_What is needed_: Out of the data below, copy every line with the string "sizing".

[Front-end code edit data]

*** Block opens ***

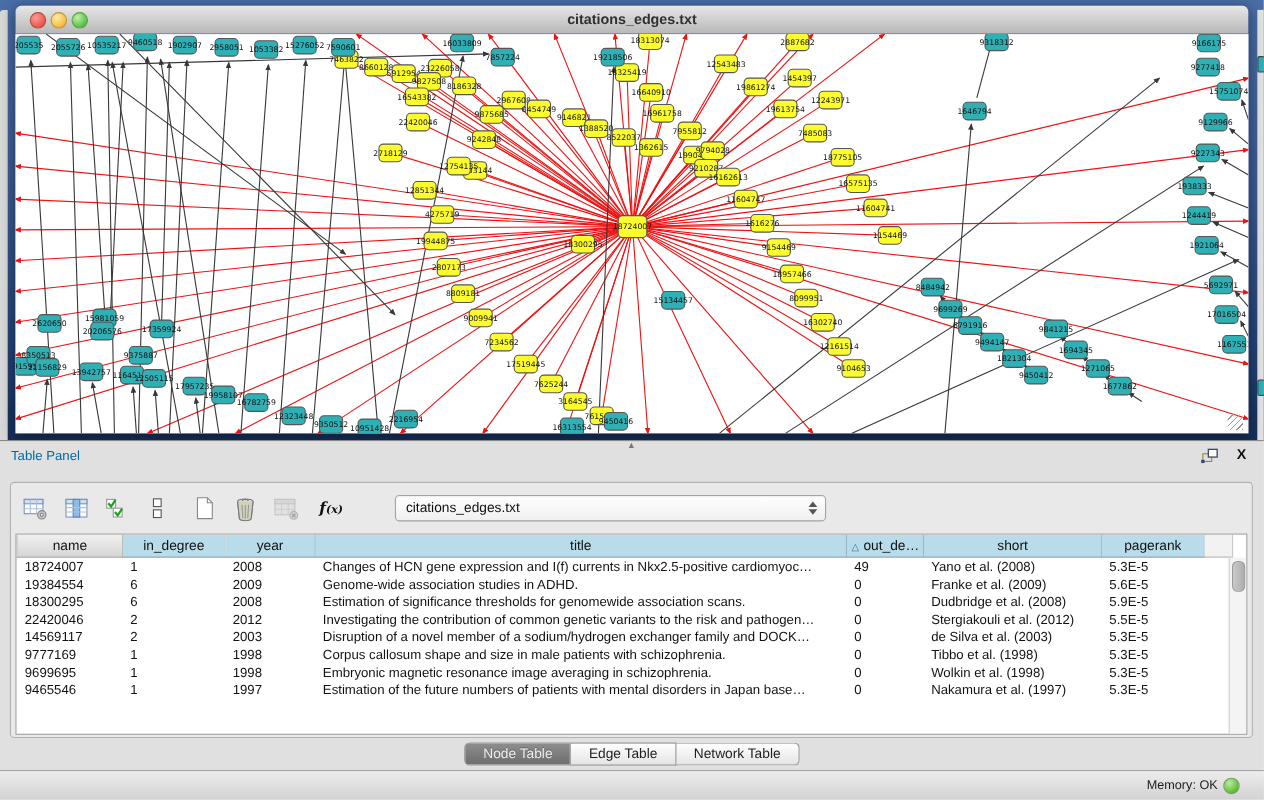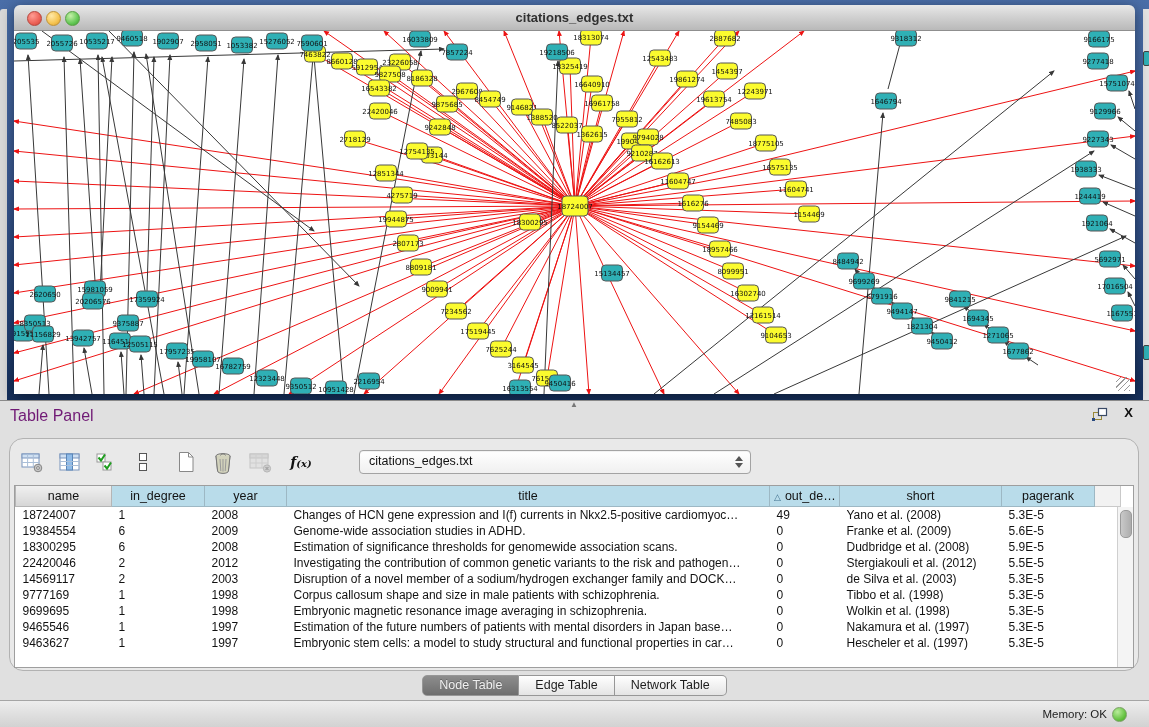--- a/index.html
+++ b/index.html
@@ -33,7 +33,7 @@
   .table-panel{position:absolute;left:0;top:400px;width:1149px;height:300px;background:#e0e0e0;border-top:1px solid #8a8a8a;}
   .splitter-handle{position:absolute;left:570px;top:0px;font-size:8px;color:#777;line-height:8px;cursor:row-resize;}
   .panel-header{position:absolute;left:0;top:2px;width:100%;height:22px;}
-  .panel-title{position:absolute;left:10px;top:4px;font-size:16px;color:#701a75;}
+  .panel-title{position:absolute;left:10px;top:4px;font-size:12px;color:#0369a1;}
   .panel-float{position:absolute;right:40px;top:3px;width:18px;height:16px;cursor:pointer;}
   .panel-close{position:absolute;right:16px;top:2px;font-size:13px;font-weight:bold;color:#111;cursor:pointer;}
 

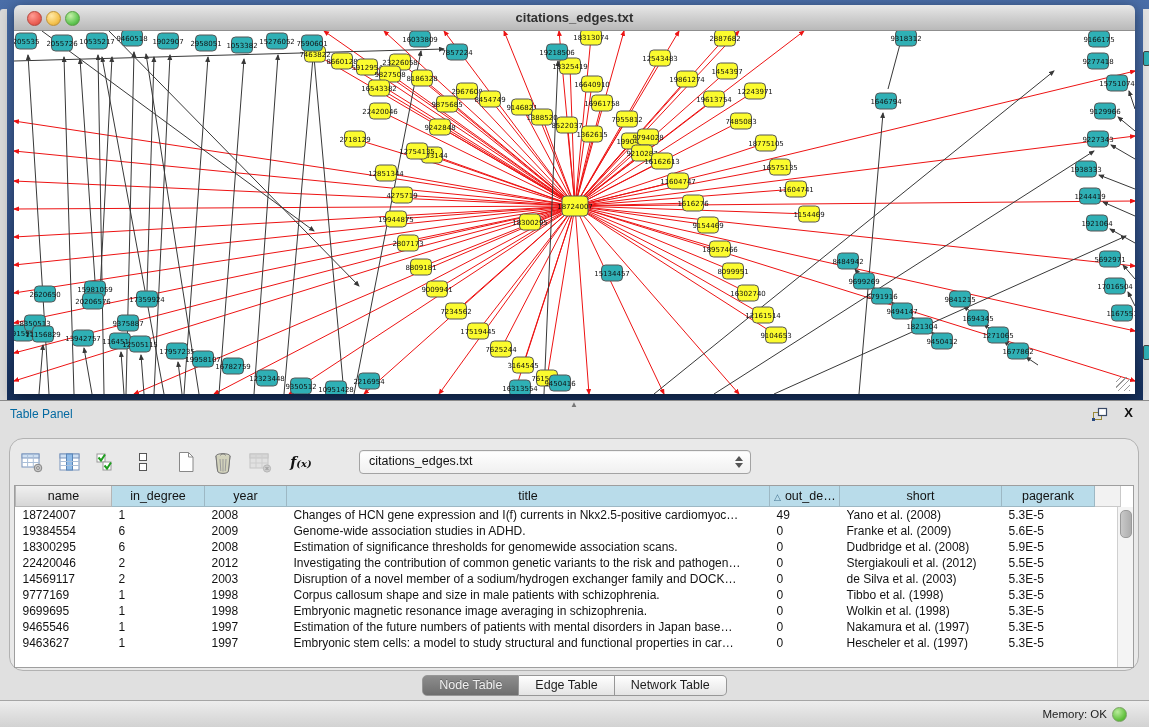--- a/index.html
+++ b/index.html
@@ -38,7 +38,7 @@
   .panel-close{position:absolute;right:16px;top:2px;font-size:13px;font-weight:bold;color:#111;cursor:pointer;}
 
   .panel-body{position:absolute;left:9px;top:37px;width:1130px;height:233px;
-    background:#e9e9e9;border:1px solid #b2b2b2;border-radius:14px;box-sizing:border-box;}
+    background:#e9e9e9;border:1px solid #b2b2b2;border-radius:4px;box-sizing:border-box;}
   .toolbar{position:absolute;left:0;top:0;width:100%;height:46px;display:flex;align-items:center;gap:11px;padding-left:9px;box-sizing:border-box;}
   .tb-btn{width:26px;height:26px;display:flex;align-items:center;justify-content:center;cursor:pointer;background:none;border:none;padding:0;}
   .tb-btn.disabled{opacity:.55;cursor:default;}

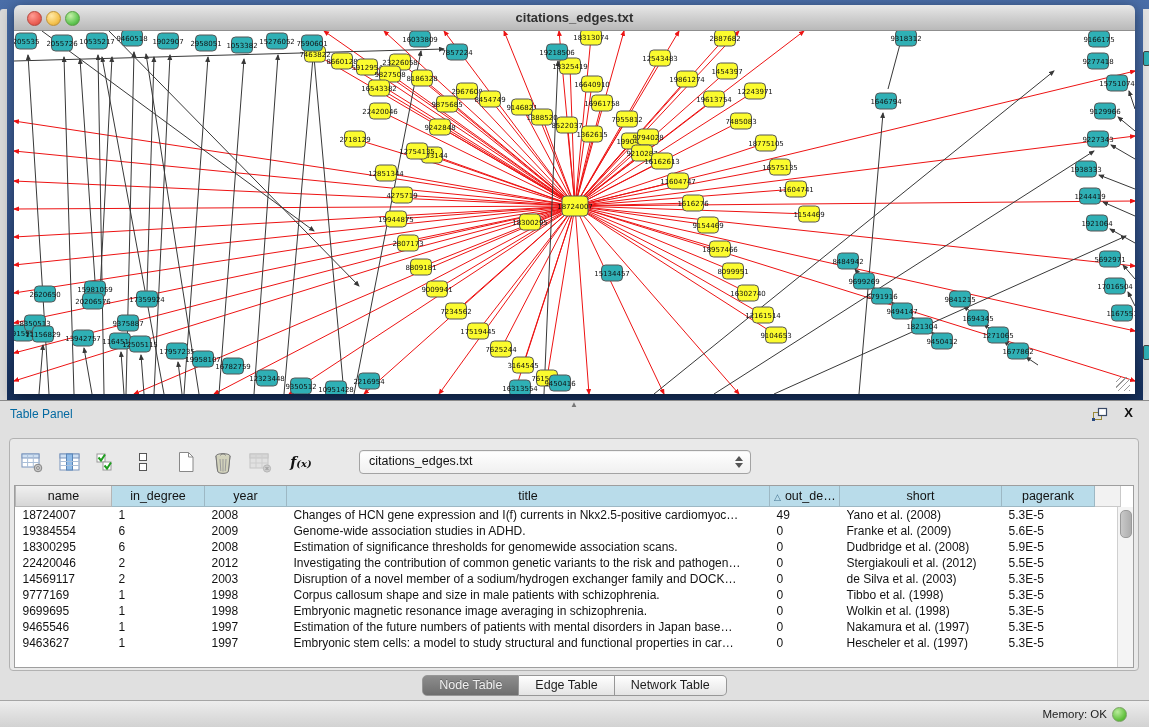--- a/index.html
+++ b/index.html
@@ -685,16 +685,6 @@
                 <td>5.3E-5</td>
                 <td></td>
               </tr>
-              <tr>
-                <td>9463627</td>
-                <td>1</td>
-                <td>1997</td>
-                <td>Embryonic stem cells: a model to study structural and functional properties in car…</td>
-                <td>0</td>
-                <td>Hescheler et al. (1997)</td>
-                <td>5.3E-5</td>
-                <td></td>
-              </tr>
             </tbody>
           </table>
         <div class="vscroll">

*** Block closes ***

_Completed exercise_:
-    background:#e9e9e9;border:1px solid #b2b2b2;border-radius:14px;box-sizing:border-box;}
+    background:#e9e9e9;border:1px solid #b2b2b2;border-radius:4px;box-sizing:border-box;}
   .toolbar{position:absolute;left:0;top:0;width:100%;height:46px;display:flex;align-items:center;gap:11px;padding-left:9px;box-sizing:border-box;}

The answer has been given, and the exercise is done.